• TASK DIRECTIONS:
Looking at the records below, count how many lines contain the string "generate". Give that number alone.

• DATA SHOWN:
= = = = =

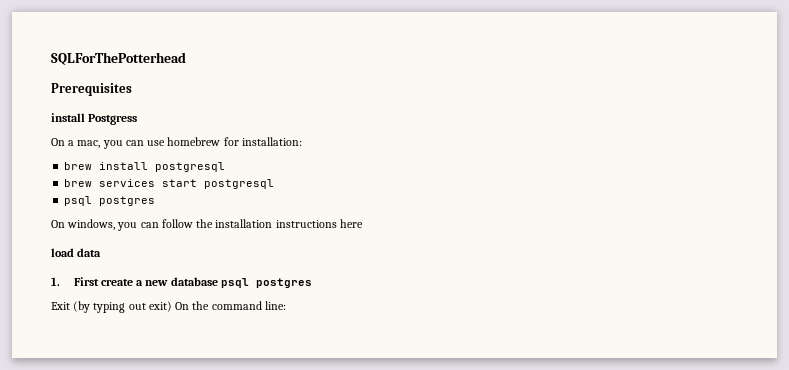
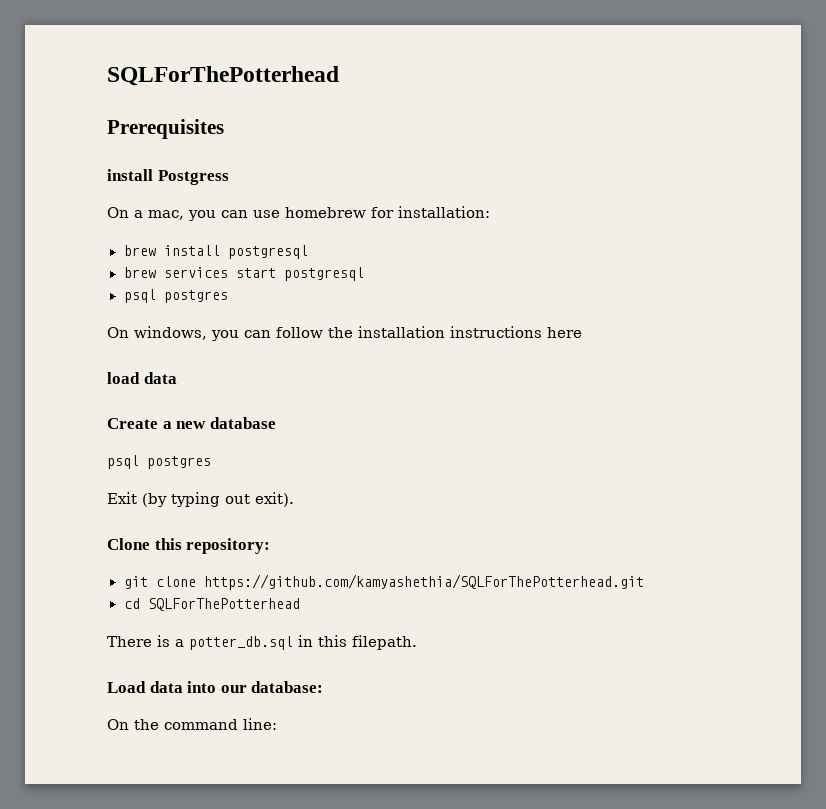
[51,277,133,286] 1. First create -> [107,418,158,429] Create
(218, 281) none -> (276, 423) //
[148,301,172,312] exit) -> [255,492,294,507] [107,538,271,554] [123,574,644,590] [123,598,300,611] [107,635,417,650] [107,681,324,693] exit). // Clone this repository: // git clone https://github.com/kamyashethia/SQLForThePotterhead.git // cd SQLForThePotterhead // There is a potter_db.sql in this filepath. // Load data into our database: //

= = = = =

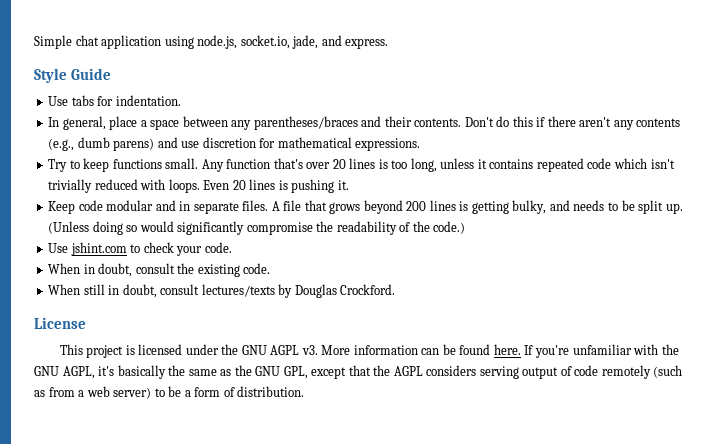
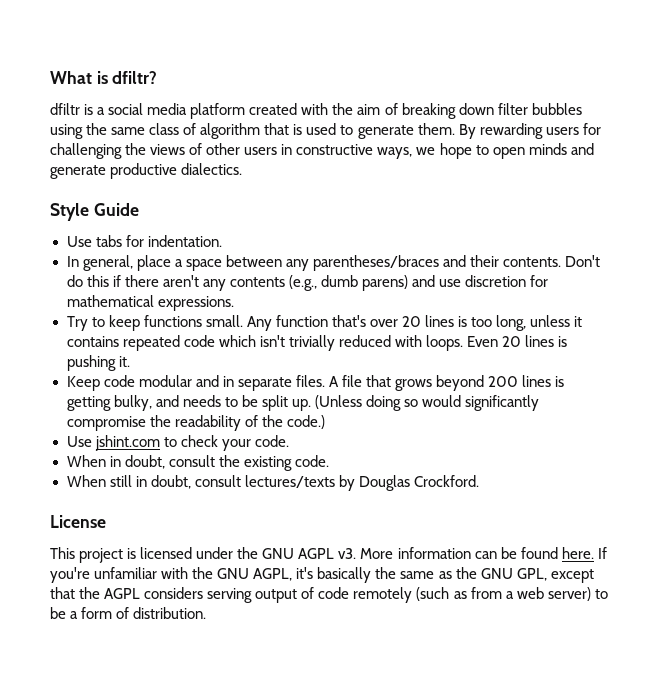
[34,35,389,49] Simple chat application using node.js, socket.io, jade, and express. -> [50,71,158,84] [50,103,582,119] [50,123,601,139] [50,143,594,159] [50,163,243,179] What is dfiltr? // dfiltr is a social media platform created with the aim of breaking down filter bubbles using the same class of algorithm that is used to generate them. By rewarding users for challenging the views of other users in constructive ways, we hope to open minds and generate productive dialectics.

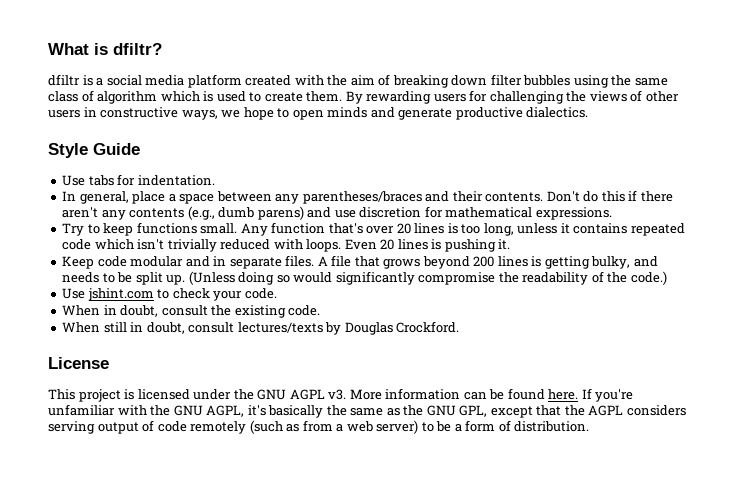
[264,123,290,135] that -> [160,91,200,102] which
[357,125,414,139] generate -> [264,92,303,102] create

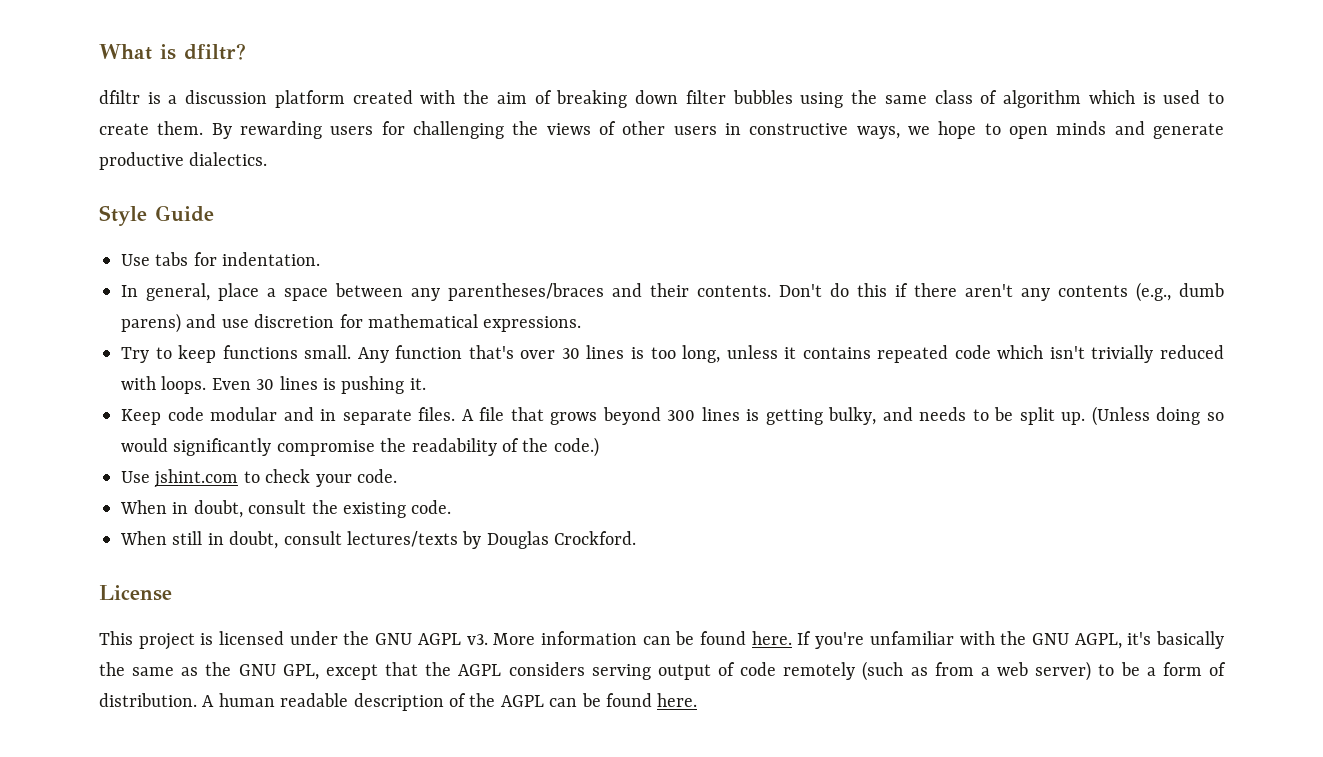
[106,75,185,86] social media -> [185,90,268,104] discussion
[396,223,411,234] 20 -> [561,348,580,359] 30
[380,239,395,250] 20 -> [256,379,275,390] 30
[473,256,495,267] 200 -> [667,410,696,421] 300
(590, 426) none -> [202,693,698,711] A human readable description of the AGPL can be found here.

= = = = =

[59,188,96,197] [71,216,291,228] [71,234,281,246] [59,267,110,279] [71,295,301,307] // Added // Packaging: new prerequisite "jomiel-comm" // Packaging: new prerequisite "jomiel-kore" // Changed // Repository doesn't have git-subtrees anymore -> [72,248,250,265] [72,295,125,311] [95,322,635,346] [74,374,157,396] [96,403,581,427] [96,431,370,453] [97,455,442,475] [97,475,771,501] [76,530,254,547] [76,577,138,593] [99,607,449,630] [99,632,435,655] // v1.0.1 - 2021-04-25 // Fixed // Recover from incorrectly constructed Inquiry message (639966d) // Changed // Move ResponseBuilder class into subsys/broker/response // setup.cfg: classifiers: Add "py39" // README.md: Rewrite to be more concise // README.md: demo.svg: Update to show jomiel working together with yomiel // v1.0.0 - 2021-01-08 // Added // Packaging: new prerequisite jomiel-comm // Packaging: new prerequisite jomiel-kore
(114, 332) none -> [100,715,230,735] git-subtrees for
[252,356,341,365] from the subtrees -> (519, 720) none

= = = = =

• THE COMPLETED TASK:
2